Check each line of the listing below for the string "Article", and copy the ones that have it.

Exercise inputs →
++++
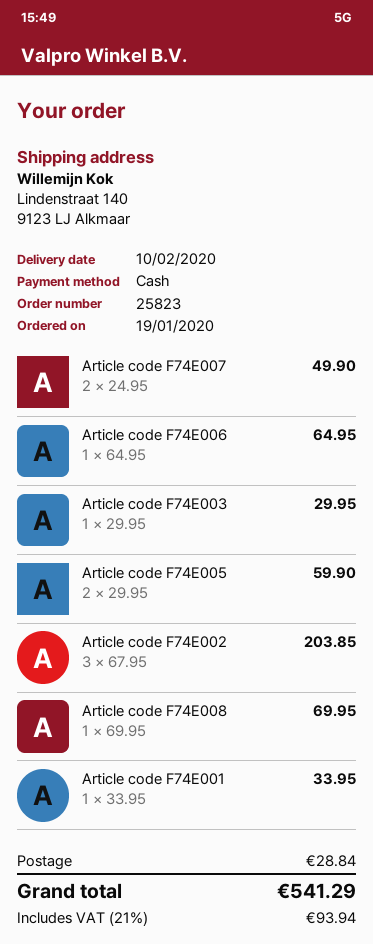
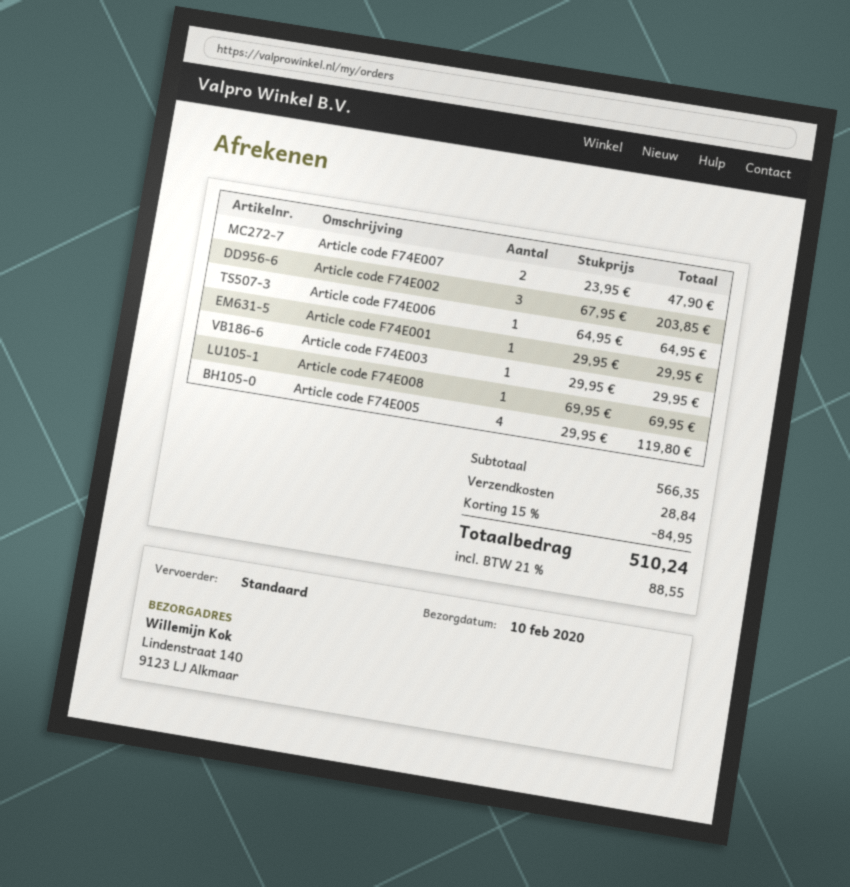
Article code F74E007: 2 x 24.95 = 49.90 -> 2 x 23.95 = 47.90
Article code F74E005: 2 x 29.95 = 59.90 -> 4 x 29.95 = 119.80
Article code F74E001: 1 x 33.95 = 33.95 -> 1 x 29.95 = 29.95
discount: none -> 15% = 84.95
tax: 21% = 93.94 -> 21% = 88.55
total: 541.29 -> 510.24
++++
Output below →
Article code F74E007: 2 x 24.95 = 49.90 -> 2 x 23.95 = 47.90
Article code F74E005: 2 x 29.95 = 59.90 -> 4 x 29.95 = 119.80
Article code F74E001: 1 x 33.95 = 33.95 -> 1 x 29.95 = 29.95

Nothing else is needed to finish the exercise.